1.9 Definition of Terms:
For the proper understanding of the subject matter of this study, the following key words are defined to enhance proper understanding.
Maternal Death: The death of women while pregnant or within 42 days of termination of pregnancy, irrespective of the duration and the site of the pregnancy, from any cause related to or aggravated by the pregnancy or its management, but not from accidental or incidental causes.
Ante-natal: Medical care given to pregnant women before delivery.
Post-natal: Medical care given to women after delivery.

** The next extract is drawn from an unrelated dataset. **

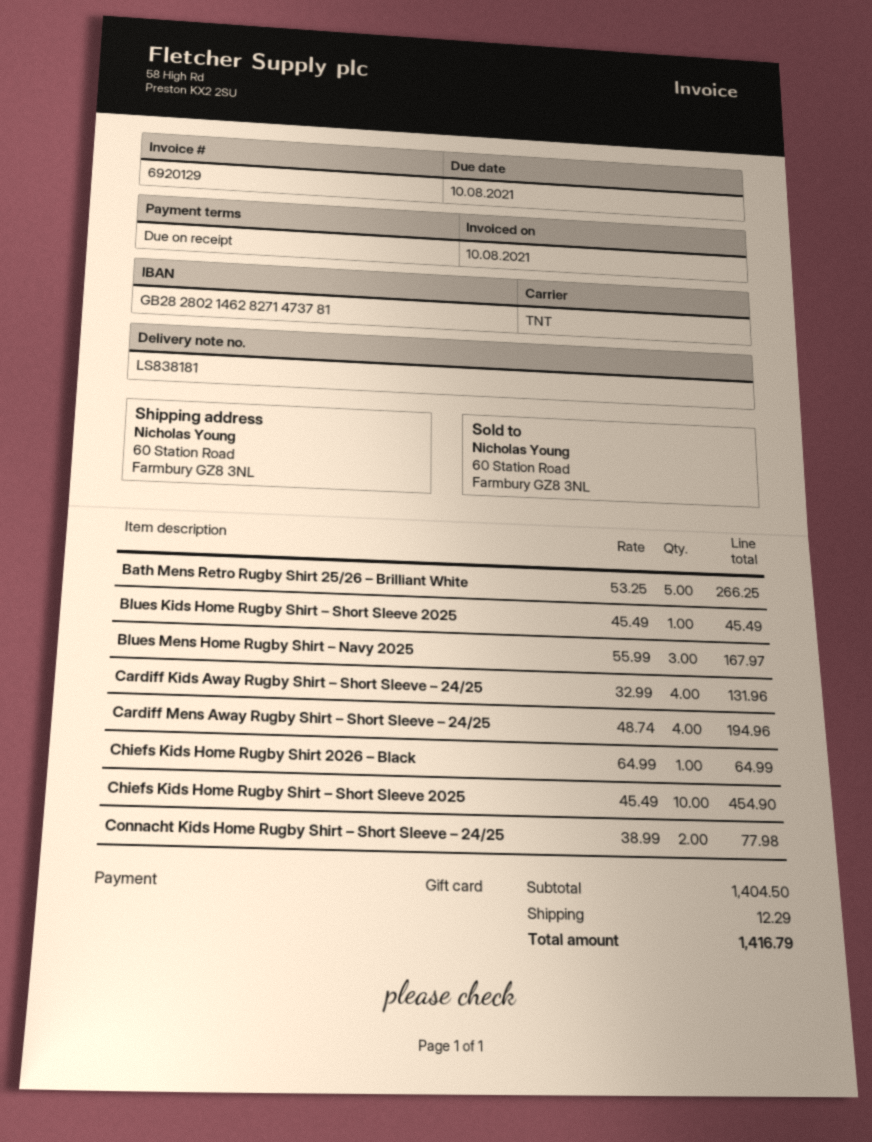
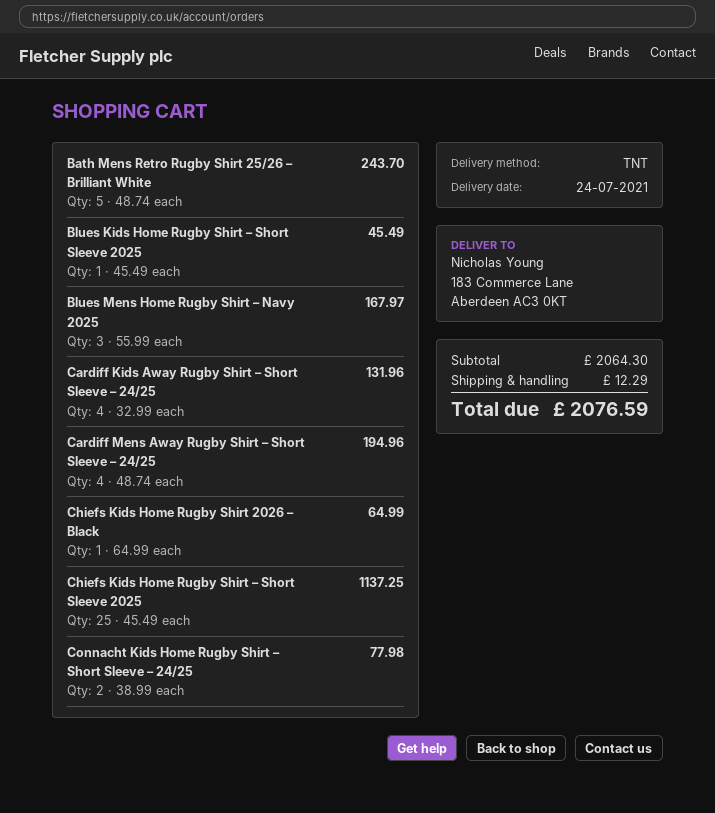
ship to: 60 Station Road, Farmbury GZ8 3NL -> 183 Commerce Lane, Aberdeen AC3 0KT
Bath Mens Retro Rugby Shirt 25/26 – Brilliant White: 5 x 53.25 = 266.25 -> 5 x 48.74 = 243.70
Chiefs Kids Home Rugby Shirt – Short Sleeve 2025: 10 x 45.49 = 454.90 -> 25 x 45.49 = 1137.25
subtotal: 1404.50 -> 2064.30
total: 1416.79 -> 2076.59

Maternal Mortality Ratio (MMR): The ratio of the number of maternal death during a given time period per 100,000 live birth during the same period. MMR = (MD/LB)*100000. Where MD is the number of maternal deaths in a period, and LB is the number of live births occurring in the same period.
Maternal Mortality Rate (MMR): the number of maternal deaths in a population divided by the number of women of reproductive age, usually expressed per 1,000 women. MMR = (MD/PYL)*1000.  Where MD is the number of maternal deaths in a period, and PYL is the person years lived by women of reproductive age (normally 15 to 49) in the same period.
Millennium Development Goals (MDGs): These are eight international development goals that were established following the millennium summit of the United Nations in 2000, following the adoption of the United Nations Millennium Declaration. These goals are expected to be achieved by 2015.